The new sanctions will ban all those listed from travelling to the UK, accessing assets held within the UK and doing business in the country, the UK Foreign, Commonwealth and Development Office (FCDO) said.
The latest set of sanctions follows a crackdown on key oligarchs from Russian President Vladimir Putin’s inner circle, including Chelsea Football Club owner Roman Abramovich.
We’re targeting those complicit in Putin’s illegal invasion of Ukraine and those who support this barbaric war. We will not let up the pressure and will continue to tighten the screw on the Russian economy through sanctions, said UK Foreign Secretary Liz Truss.
Together with our allies, we stand firmly beside our Ukrainian friends. We will continue to support Ukraine with humanitarian aid, defensive weapons and diplomatic work to isolate Russia internationally, she said.
The FCDO pointed out that it was the Russian State Duma ratified treaties in February which recognised the independence of the Luhansk and Donetsk regions part of Ukrainian sovereign territory and authorised the permanent presence of Russian military there, acting as a pretext for Russia’s invasion.
Since the Russia-Ukraine crisis unfolded, the UK says it has sanctioned more than 500 of Russia’s most significant and “high-value individuals, entities and subsidiaries”, bringing the total now covered by the UK’s sanctions list to over 800. This includes travel bans and asset freezes applied to 18 of Russia’s leading oligarchs, with a combined worth in excess of GBP 30 billion.

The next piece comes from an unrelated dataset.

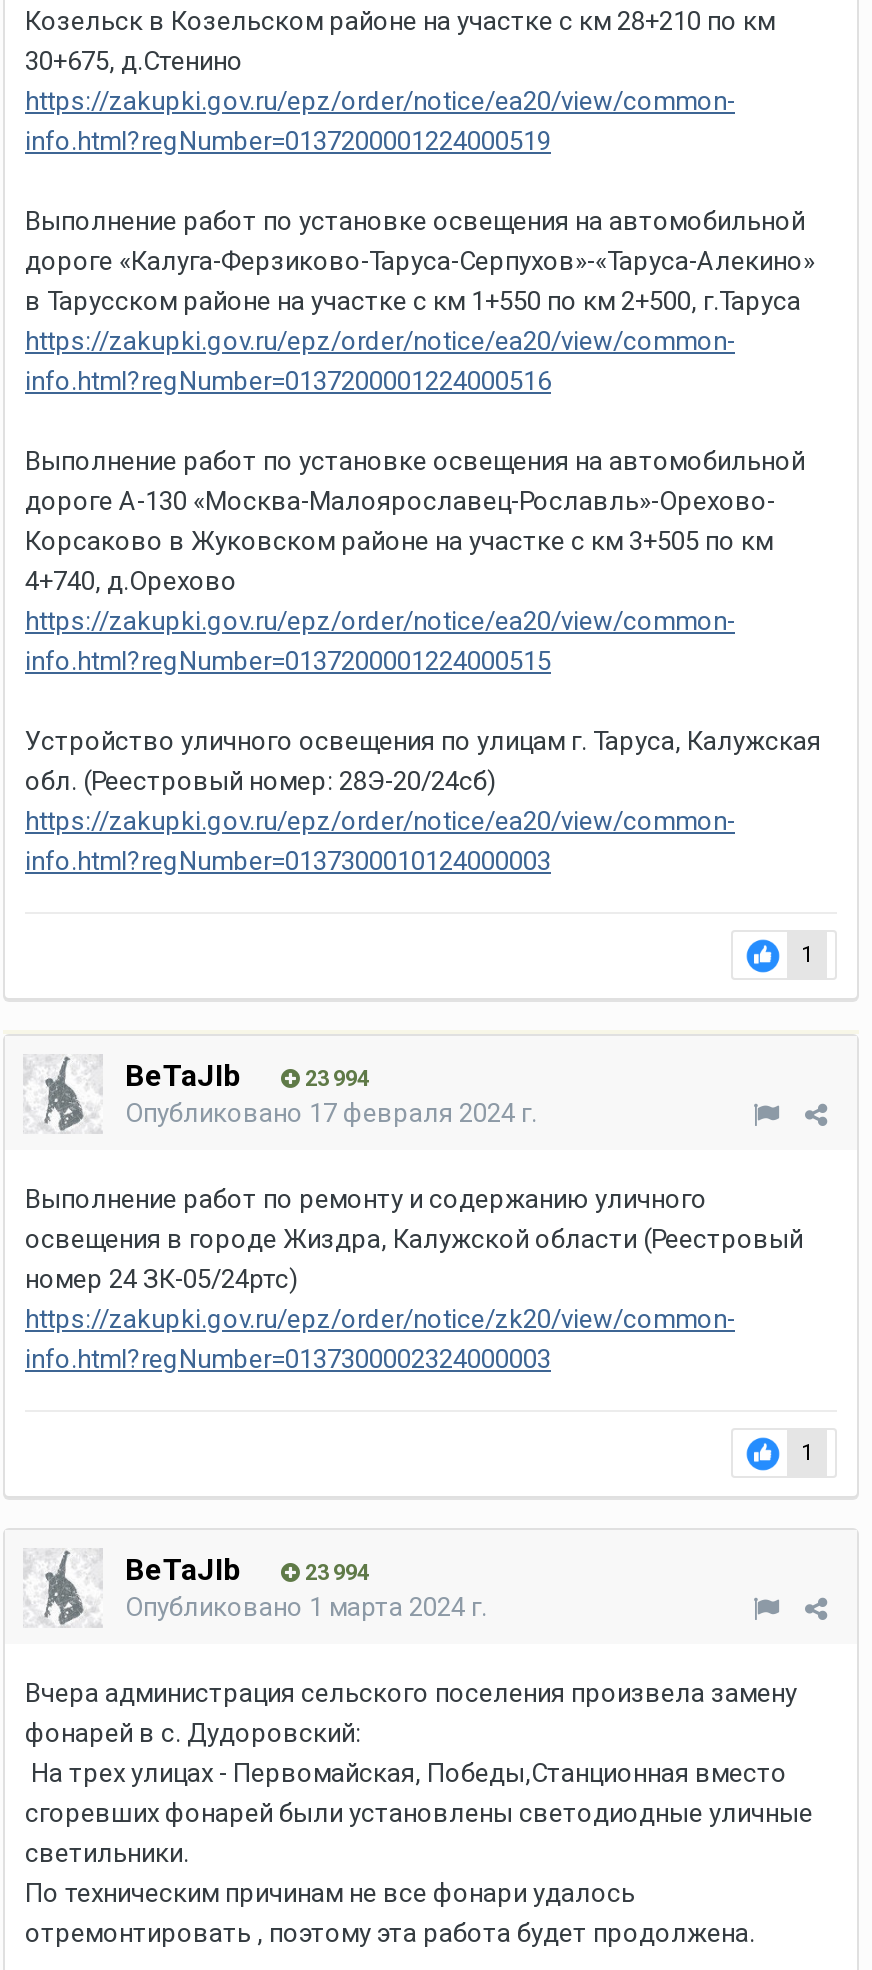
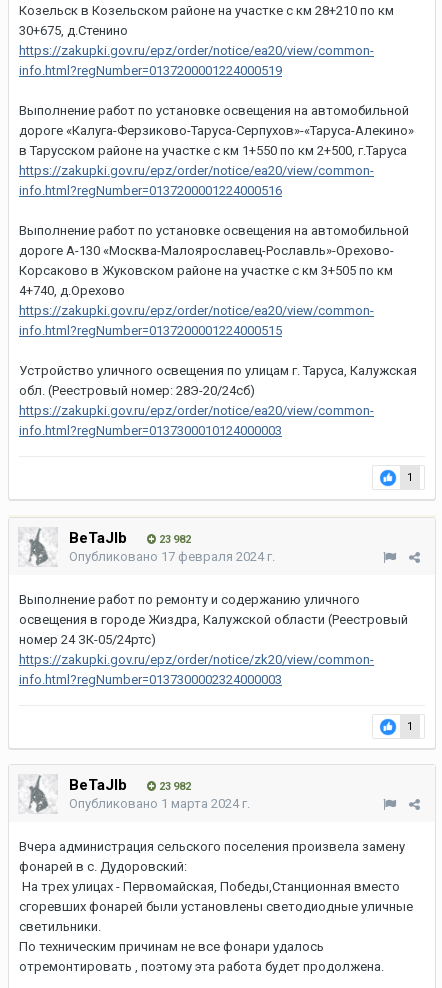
- 23 994
+ 23 982

- 23 994
+ 23 982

Earlier this week, the FCDO announced new powers to detain Russian aircraft in the UK and remove aircraft belonging to designated individuals and entities from the UK register. Additional measures banned the export of aviation and space-related goods and technology, including technical assistance and prevented UK companies from providing insurance and reinsurance services in relation to these goods and technology.
The new Economic Crime (Transparency and Enforcement) Bill, which comes into force from next week, is expected to further crackdown on Russian elites to ramp up pressure on the Putin regime.

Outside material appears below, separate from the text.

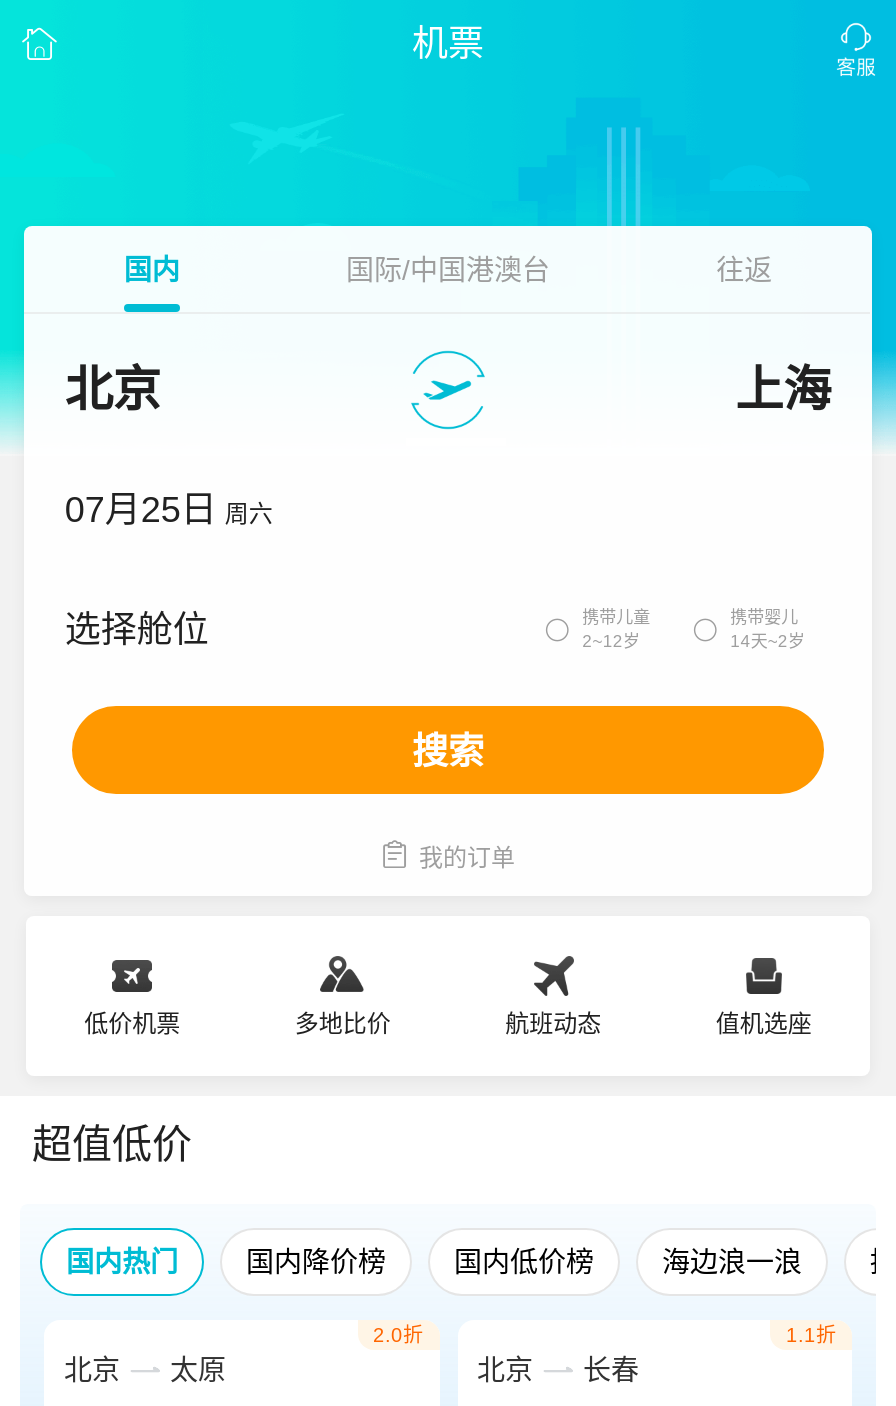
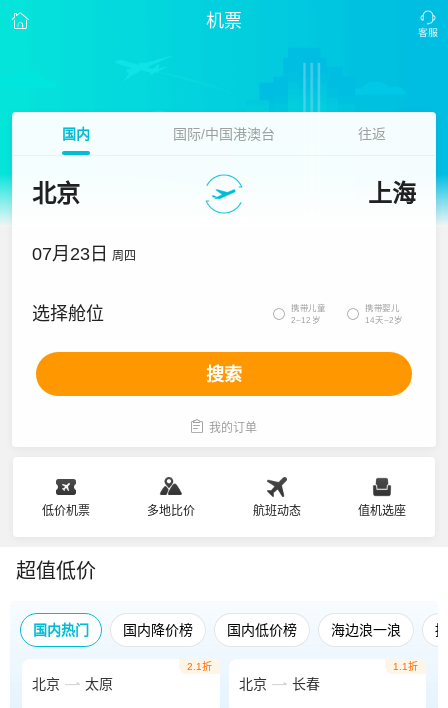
- 07月25日 周六
+ 07月23日 周四

- 2.0折
+ 2.1折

Meanwhile, the British government says it is working to speed up its process to take in Ukrainian refugees fleeing the war zone. Prime Minister Boris Johnson has indicated plans to launch an additional route that will allow people to house Ukrainian refugees into their homes.
“If people want to welcome (them) into their own homes, they can do so,” Johnson told Sky News’, with reference to a scheme to be unveiled on Monday.
It follows criticism of the current processing system for visas, which has caused considerable delays for Ukrainians in the UK trying to bring in their close family members over under the special family visa scheme.